Pick out each line of the records in which the word "remember" appears.

BEGIN Exercise material

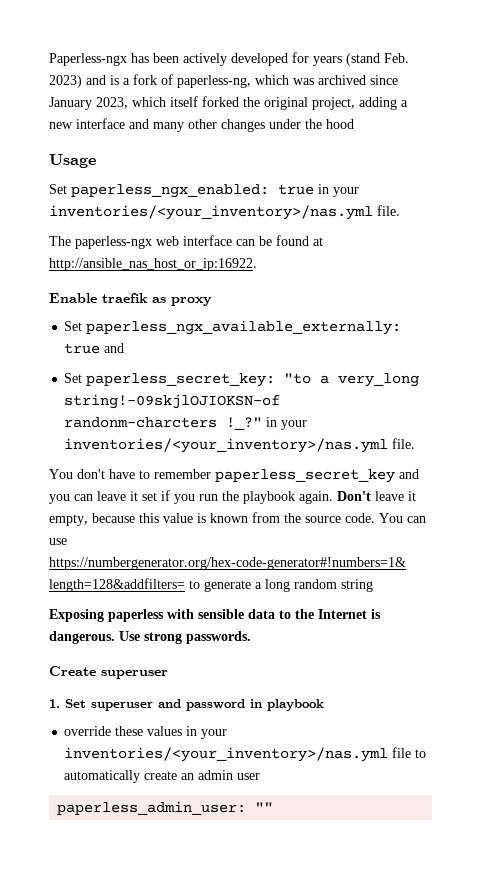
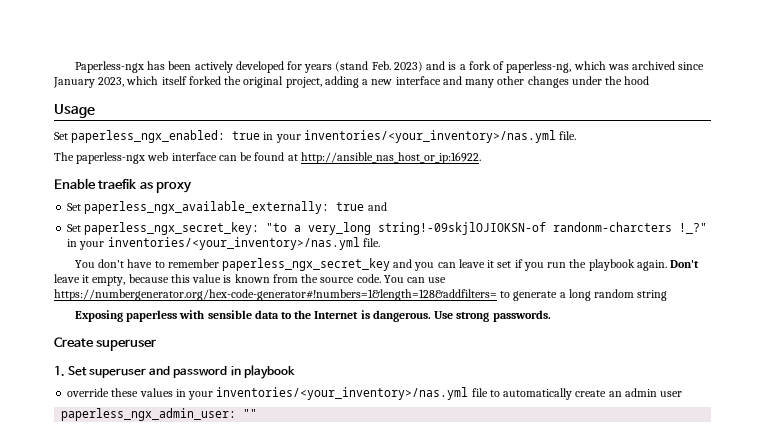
- Set paperless_secret_key: "to a very_long string!-09skjlOJIOKSN-of randonm-charcters !_?" in your inventories/<your_inventory>/nas.yml file.
+ Set paperless_ngx_secret_key: "to a very_long string!-09skjlOJIOKSN-of randonm-charcters !_?" in your inventories/<your_inventory>/nas.yml file.
- You don't have to remember paperless_secret_key and you can leave it set if you run the playbook again.
+ You don't have to remember paperless_ngx_secret_key and you can leave it set if you run the playbook again.
- paperless_admin_user: ""
+ paperless_ngx_admin_user: ""

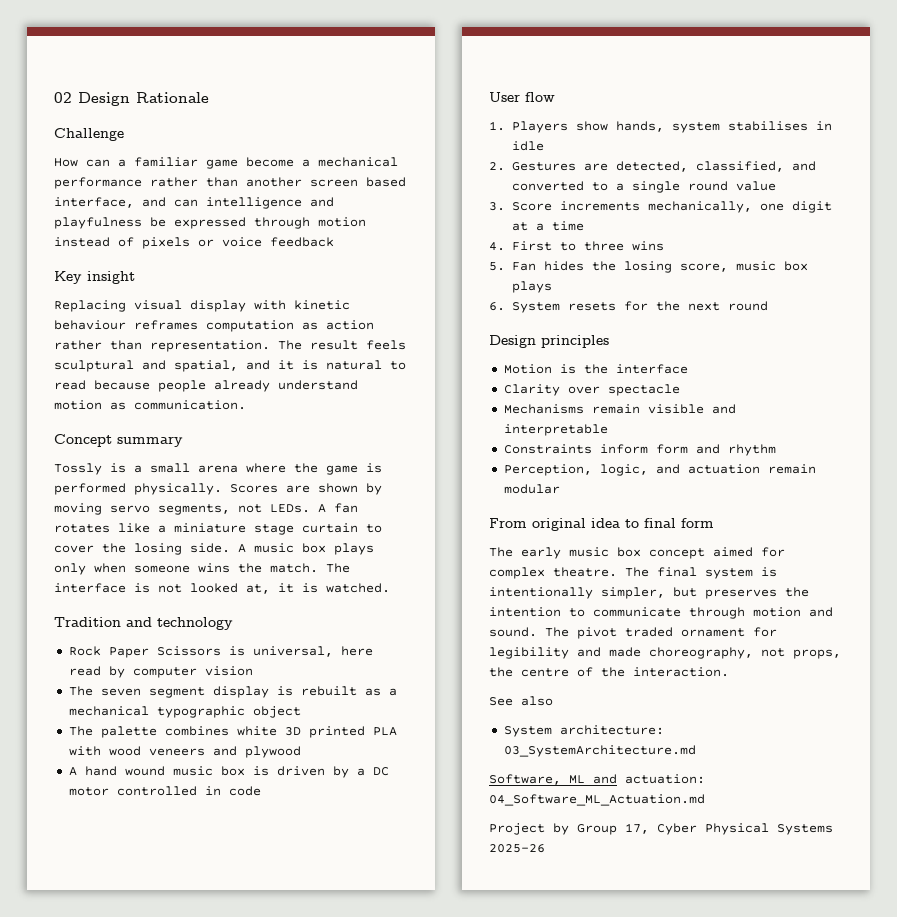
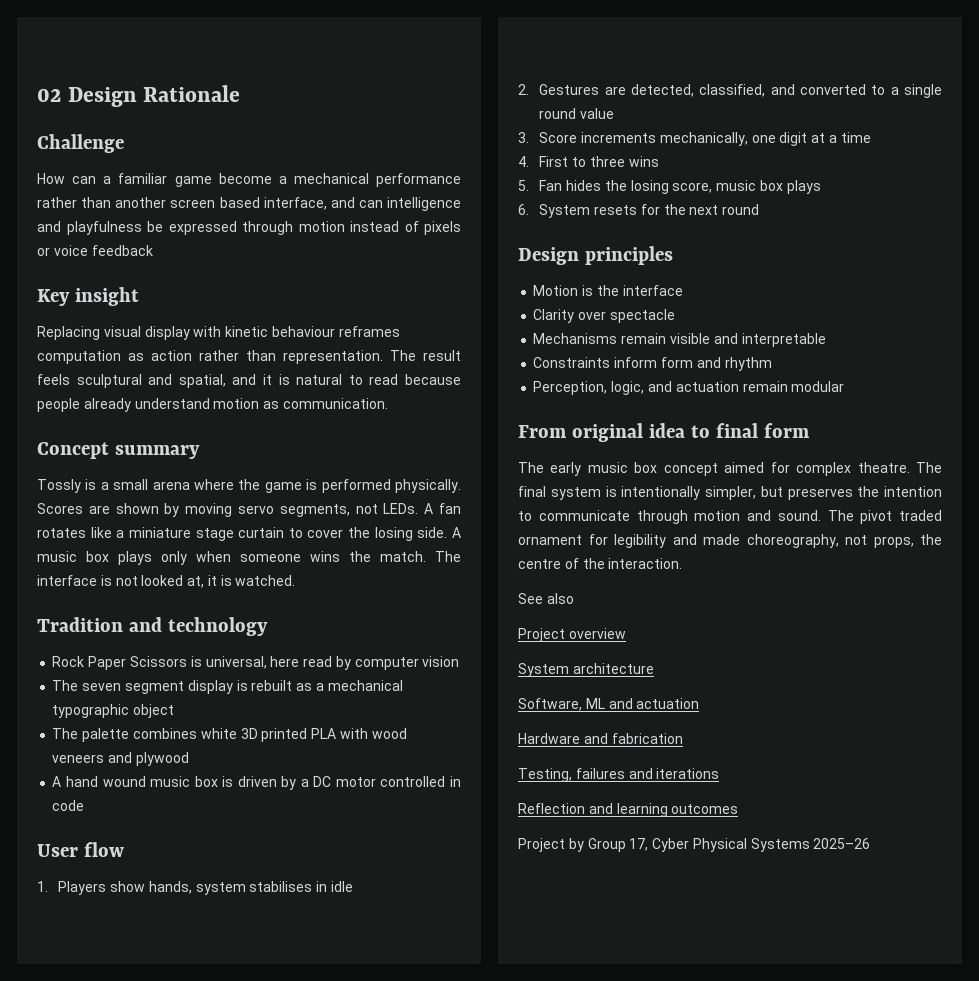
- System architecture: 03_SystemArchitecture.md
+ Project overview
+ System architecture
- Software, ML and actuation: 04_Software_ML_Actuation.md
+ Software, ML and actuation
+ Hardware and fabrication
+ Testing, failures and iterations
+ Reflection and learning outcomes

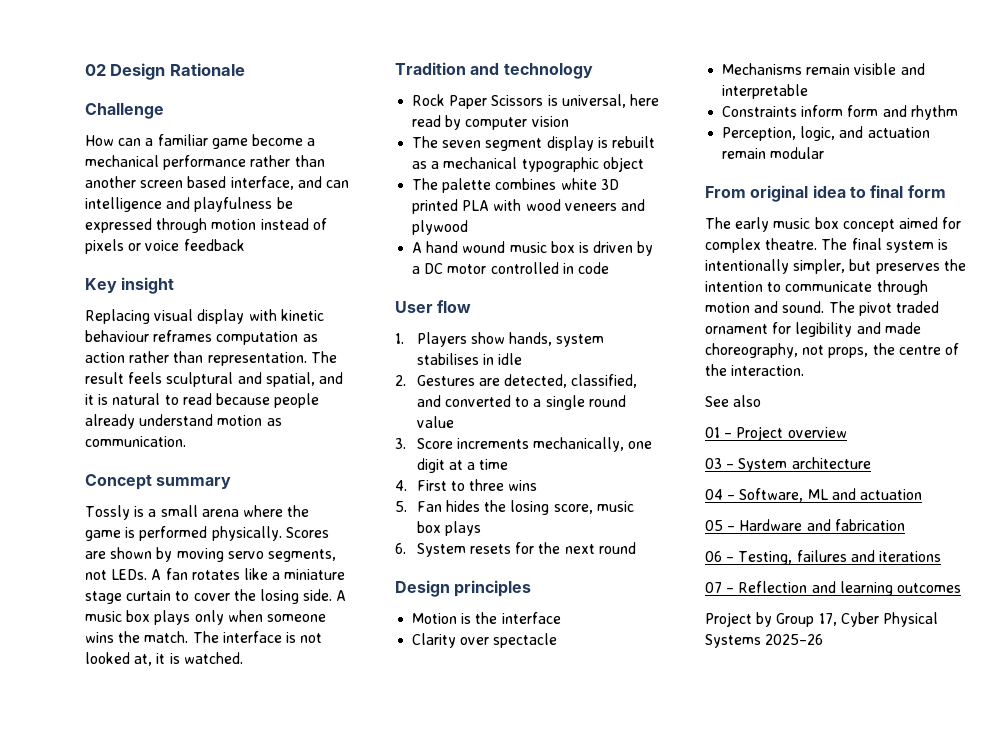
- Project overview
+ 01 – Project overview
- System architecture
+ 03 – System architecture
- Software, ML and actuation
+ 04 – Software, ML and actuation
- Hardware and fabrication
+ 05 – Hardware and fabrication
- Testing, failures and iterations
+ 06 – Testing, failures and iterations
- Reflection and learning outcomes
+ 07 – Reflection and learning outcomes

END Exercise material

Reply to the task >>
- You don't have to remember paperless_secret_key and you can leave it set if you run the playbook again.
+ You don't have to remember paperless_ngx_secret_key and you can leave it set if you run the playbook again.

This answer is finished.